Sandy MÖLLING – Die “My Fair Lady”-Festspielstars im Portrait

Bad Hersfelder Festspieleでは毎年出演者に賞が贈られます。Sandyは2016年の観客賞を受賞し、副賞として演劇祭のシンボルマークの修道院跡をかたどった銀の指輪を受け取りました。授賞式の時には既に住まいのあるロサンゼルスに戻っていたSandyは、ビデオで喜びの声を伝えてきました。Bad Hersfelder FestspieleのFacebookで公開されているこのビデオを撮影した自宅の部屋が全ての始まりの場所だったと語るSandy。この部屋で8ヶ月前にオーディション用の歌を録音し、Dieter WedelやCusch Jungとスカイプセッションを行い、演技テストを経て彼女の作品への参加が決まったそうです。観客が示した彼女への共感と賞に選んでくれたことへの感謝の念を述べるSandyの興奮した面持ちが、彼女自身がどれほどこの作品への出演を楽しんだかを物語っています。

大成功を収めた”My Fair Lady”は、2017年夏の再演が予定されています。

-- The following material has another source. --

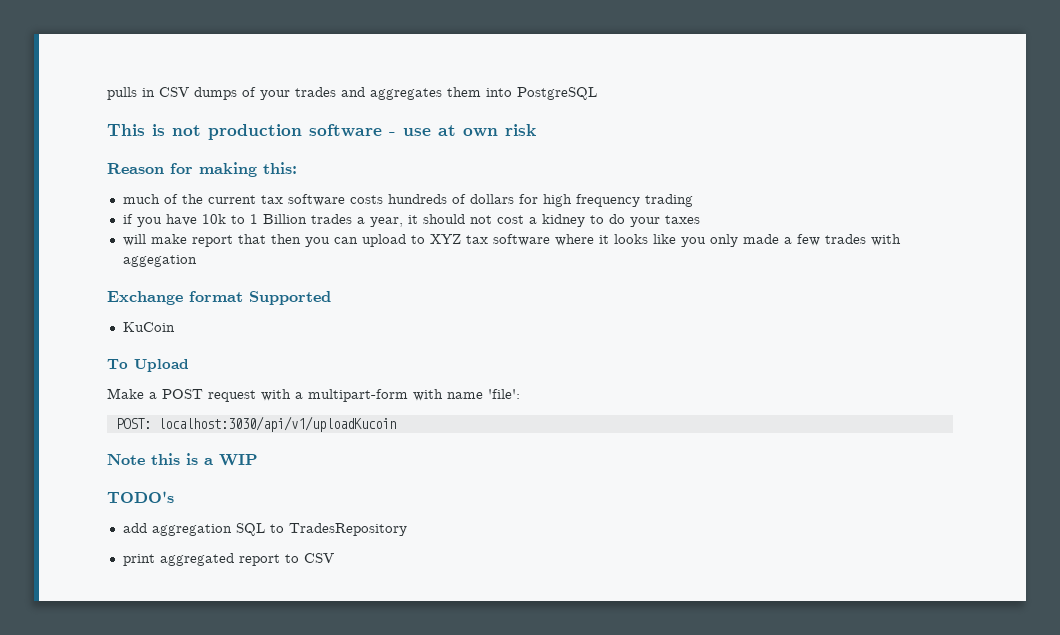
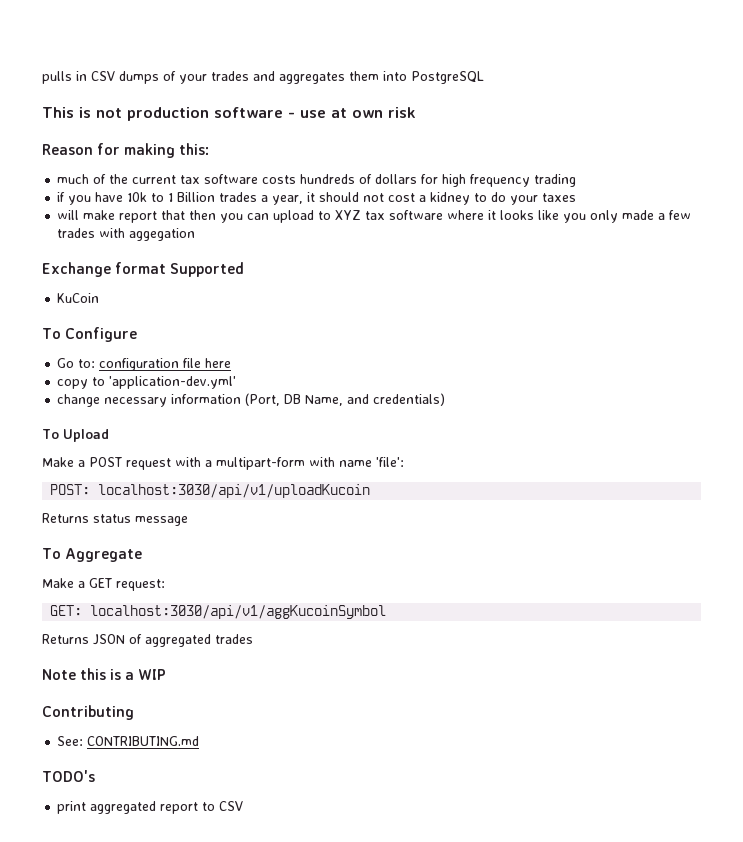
(175, 327) none -> [42,327,138,342] [57,358,232,371] [57,376,237,389] [57,393,446,407] // To Configure // Go to: configuration file here // copy to 'application-dev.yml' // change necessary information (Port, DB Name, and credentials)
(396, 424) none -> [42,513,188,526] [42,548,143,562] [42,578,165,591] [50,605,387,619] [42,634,253,647] // Returns status message // To Aggregate // Make a GET request: // GET: localhost:3030/api/v1/aggKucoinSymbol // Returns JSON of aggregated trades
[107,491,174,503] [122,523,407,536] TODO's // add aggregation SQL to TradesRepository -> [42,705,134,720] [57,736,200,746] [42,770,95,782] Contributing // See: CONTRIBUTING.md // TODO's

日程やチケット販売等の詳細は2016年10月下旬に発表予定とのことです。

Stiftsruine, Bad Hersfeld 2016

Stiftsruine Bad Hersfeld
Im Stift
36251 Bad Hersfeld
http://www.bad-hersfelder-festspiele.de/

劇場から徒歩圏内のホテルには老舗の高級ホテルRomantik Hotel zum Sternや新築でリーズナブルな価格設定のB&F Hotel am NeumarktStadt-Hotel Bad Hersfeldがあります。市内中心部までは駅から徒歩15分ほどかかります。バスは本数が少ないので、荷物が大きい場合はタクシー移動が無難です。